**What is expected:** Only the lines from the one that contains "discount: 5% = 62.85 -> 5% = 63.75" through the last line of the records should appear, each printed exactly as it is.

**Records supplied:**

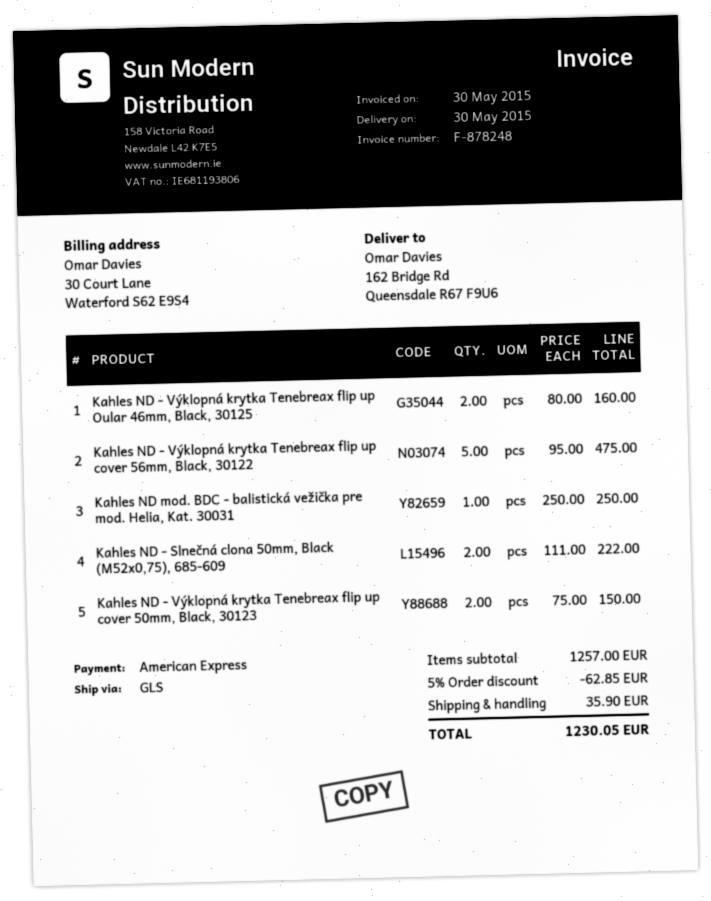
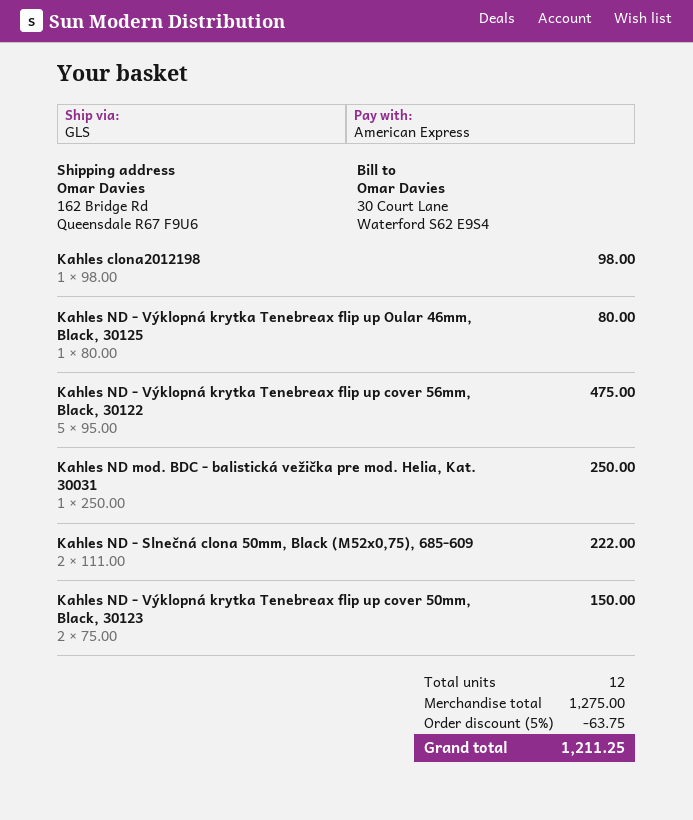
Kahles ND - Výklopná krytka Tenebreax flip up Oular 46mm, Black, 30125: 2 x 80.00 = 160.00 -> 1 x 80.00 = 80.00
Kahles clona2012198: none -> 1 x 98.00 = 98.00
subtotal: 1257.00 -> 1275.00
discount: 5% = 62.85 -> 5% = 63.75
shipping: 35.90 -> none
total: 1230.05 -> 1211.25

**Output:**
discount: 5% = 62.85 -> 5% = 63.75
shipping: 35.90 -> none
total: 1230.05 -> 1211.25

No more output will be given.